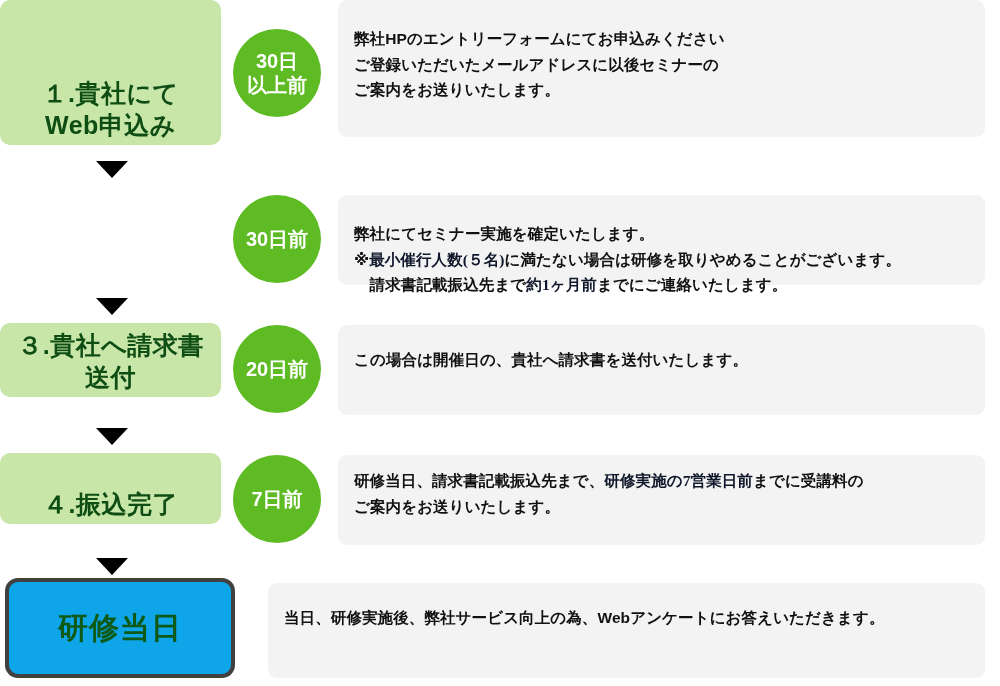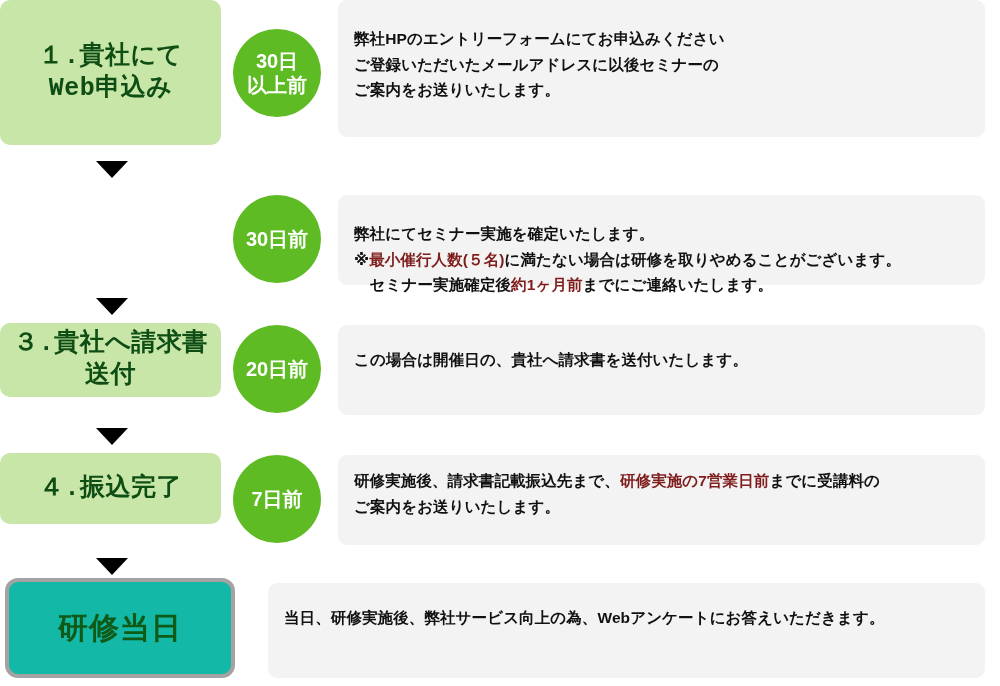--- a/index.html
+++ b/index.html
@@ -37,39 +37,38 @@
     left: 0;
     width: 221px;
     background: #c9e6a9;
     border-radius: 10px;
     color: #0e4d13;
     font-weight: bold;
     font-size: 25px;
     line-height: 1.28;
     letter-spacing: 0.5px;
     display: flex;
-    align-items: center;
+    align-items: flex-end;
     justify-content: center;
     text-align: center;
     box-sizing: border-box;
     padding: 4px 6px;
-    font-family: Liberation Mono, monospace;
   }
   .step-box .step-label {
     display: block;
     white-space: pre-line;
   }
 
   
   .final-box {
     position: absolute;
     left: 5px;
     width: 230px;
-    background: #14b8a6;
-    border: 4px solid #a3a3a3;
+    background: #0ea5e9;
+    border: 4px solid #404040;
     border-radius: 13px;
     color: #0e5a16;
     font-weight: bold;
     font-size: 30px;
     letter-spacing: 1px;
     display: flex;
     align-items: center;
     justify-content: center;
     text-align: center;
     box-sizing: border-box;
@@ -107,21 +106,21 @@
   }
   .desc-text {
     margin: 0;
     color: #111111;
     font-weight: bold;
     font-size: 15.5px;
     line-height: 1.65;
     letter-spacing: 0.1px;
     white-space: pre-line;
   }
-  .desc-text .em-red { color: #7f1d1d; }
+  .desc-text .em-red { color: #0f172a; font-family: Liberation Serif, serif; }
 
   
   .down-arrow {
     position: absolute;
     width: 0;
     height: 0;
     border-left: 16px solid transparent;
     border-right: 16px solid transparent;
     border-top: 17px solid #000000;
   }
@@ -145,21 +144,21 @@
     </div>
   </div>
 
   <div class="down-arrow" style="left:96px; top:161px;"></div>
 
   <div class="row" style="top:193px; height:92px;">
     <div class="timing-circle" style="left:233px; top:2px;">
       <span class="circle-label">30日前</span>
     </div>
     <div class="desc-panel" style="left:338px; top:2px; width:647px; height:90px;">
-      <p class="desc-text"><span>弊社にてセミナー実施を確定いたします。</span><br><span>※</span><span class="em-red">最小催行人数(５名)</span><span>に満たない場合は研修を取りやめることがございます。</span><br><span>　セミナー実施確定後</span><span class="em-red">約1ヶ月前</span><span>までにご連絡いたします。</span></p>
+      <p class="desc-text"><span>弊社にてセミナー実施を確定いたします。</span><br><span>※</span><span class="em-red">最小催行人数(５名)</span><span>に満たない場合は研修を取りやめることがございます。</span><br><span>　請求書記載振込先まで</span><span class="em-red">約1ヶ月前</span><span>までにご連絡いたします。</span></p>
     </div>
   </div>
 
   <div class="down-arrow" style="left:96px; top:298px;"></div>
 
   <div class="row" style="top:323px; height:92px;">
     <div class="step-box" style="top:0px; height:74px;">
       <span class="step-label">３.貴社へ請求書
 送付</span>
     </div>
@@ -174,21 +173,21 @@
   <div class="down-arrow" style="left:96px; top:428px;"></div>
 
   <div class="row" style="top:453px; height:92px;">
     <div class="step-box" style="top:0px; height:71px;">
       <span class="step-label">４.振込完了</span>
     </div>
     <div class="timing-circle" style="left:233px; top:2px;">
       <span class="circle-label">7日前</span>
     </div>
     <div class="desc-panel" style="left:338px; top:2px; width:647px; height:90px; padding-top:13px;">
-      <p class="desc-text"><span>研修実施後、請求書記載振込先まで、</span><span class="em-red">研修実施の7営業日前</span><span>までに受講料の</span><br><span>ご案内をお送りいたします。</span></p>
+      <p class="desc-text"><span>研修当日、請求書記載振込先まで、</span><span class="em-red">研修実施の7営業日前</span><span>までに受講料の</span><br><span>ご案内をお送りいたします。</span></p>
     </div>
   </div>
 
   <div class="down-arrow" style="left:96px; top:558px;"></div>
 
   <div class="row" style="top:578px; height:100px;">
     <div class="final-box" style="top:0px; height:100px;">
       <span class="step-label">研修当日</span>
     </div>
     <div class="desc-panel" style="left:268px; top:5px; width:717px; height:95px; padding-top:22px;">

★ ★ ★ ★ ★

WORK ITEM. Down to the final line, restate the material above word for word, but omit its pictures.

EXPECTED ANSWER.
--- a/index.html
+++ b/index.html
@@ -37,39 +37,38 @@
     left: 0;
     width: 221px;
     background: #c9e6a9;
     border-radius: 10px;
     color: #0e4d13;
     font-weight: bold;
     font-size: 25px;
     line-height: 1.28;
     letter-spacing: 0.5px;
     display: flex;
-    align-items: center;
+    align-items: flex-end;
     justify-content: center;
     text-align: center;
     box-sizing: border-box;
     padding: 4px 6px;
-    font-family: Liberation Mono, monospace;
   }
   .step-box .step-label {
     display: block;
     white-space: pre-line;
   }
 
   
   .final-box {
     position: absolute;
     left: 5px;
     width: 230px;
-    background: #14b8a6;
-    border: 4px solid #a3a3a3;
+    background: #0ea5e9;
+    border: 4px solid #404040;
     border-radius: 13px;
     color: #0e5a16;
     font-weight: bold;
     font-size: 30px;
     letter-spacing: 1px;
     display: flex;
     align-items: center;
     justify-content: center;
     text-align: center;
     box-sizing: border-box;
@@ -107,21 +106,21 @@
   }
   .desc-text {
     margin: 0;
     color: #111111;
     font-weight: bold;
     font-size: 15.5px;
     line-height: 1.65;
     letter-spacing: 0.1px;
     white-space: pre-line;
   }
-  .desc-text .em-red { color: #7f1d1d; }
+  .desc-text .em-red { color: #0f172a; font-family: Liberation Serif, serif; }
 
   
   .down-arrow {
     position: absolute;
     width: 0;
     height: 0;
     border-left: 16px solid transparent;
     border-right: 16px solid transparent;
     border-top: 17px solid #000000;
   }
@@ -145,21 +144,21 @@
     </div>
   </div>
 
   <div class="down-arrow" style="left:96px; top:161px;"></div>
 
   <div class="row" style="top:193px; height:92px;">
     <div class="timing-circle" style="left:233px; top:2px;">
       <span class="circle-label">30日前</span>
     </div>
     <div class="desc-panel" style="left:338px; top:2px; width:647px; height:90px;">
-      <p class="desc-text"><span>弊社にてセミナー実施を確定いたします。</span><br><span>※</span><span class="em-red">最小催行人数(５名)</span><span>に満たない場合は研修を取りやめることがございます。</span><br><span>　セミナー実施確定後</span><span class="em-red">約1ヶ月前</span><span>までにご連絡いたします。</span></p>
+      <p class="desc-text"><span>弊社にてセミナー実施を確定いたします。</span><br><span>※</span><span class="em-red">最小催行人数(５名)</span><span>に満たない場合は研修を取りやめることがございます。</span><br><span>　請求書記載振込先まで</span><span class="em-red">約1ヶ月前</span><span>までにご連絡いたします。</span></p>
     </div>
   </div>
 
   <div class="down-arrow" style="left:96px; top:298px;"></div>
 
   <div class="row" style="top:323px; height:92px;">
     <div class="step-box" style="top:0px; height:74px;">
       <span class="step-label">３.貴社へ請求書
 送付</span>
     </div>
@@ -174,21 +173,21 @@
   <div class="down-arrow" style="left:96px; top:428px;"></div>
 
   <div class="row" style="top:453px; height:92px;">
     <div class="step-box" style="top:0px; height:71px;">
       <span class="step-label">４.振込完了</span>
     </div>
     <div class="timing-circle" style="left:233px; top:2px;">
       <span class="circle-label">7日前</span>
     </div>
     <div class="desc-panel" style="left:338px; top:2px; width:647px; height:90px; padding-top:13px;">
-      <p class="desc-text"><span>研修実施後、請求書記載振込先まで、</span><span class="em-red">研修実施の7営業日前</span><span>までに受講料の</span><br><span>ご案内をお送りいたします。</span></p>
+      <p class="desc-text"><span>研修当日、請求書記載振込先まで、</span><span class="em-red">研修実施の7営業日前</span><span>までに受講料の</span><br><span>ご案内をお送りいたします。</span></p>
     </div>
   </div>
 
   <div class="down-arrow" style="left:96px; top:558px;"></div>
 
   <div class="row" style="top:578px; height:100px;">
     <div class="final-box" style="top:0px; height:100px;">
       <span class="step-label">研修当日</span>
     </div>
     <div class="desc-panel" style="left:268px; top:5px; width:717px; height:95px; padding-top:22px;">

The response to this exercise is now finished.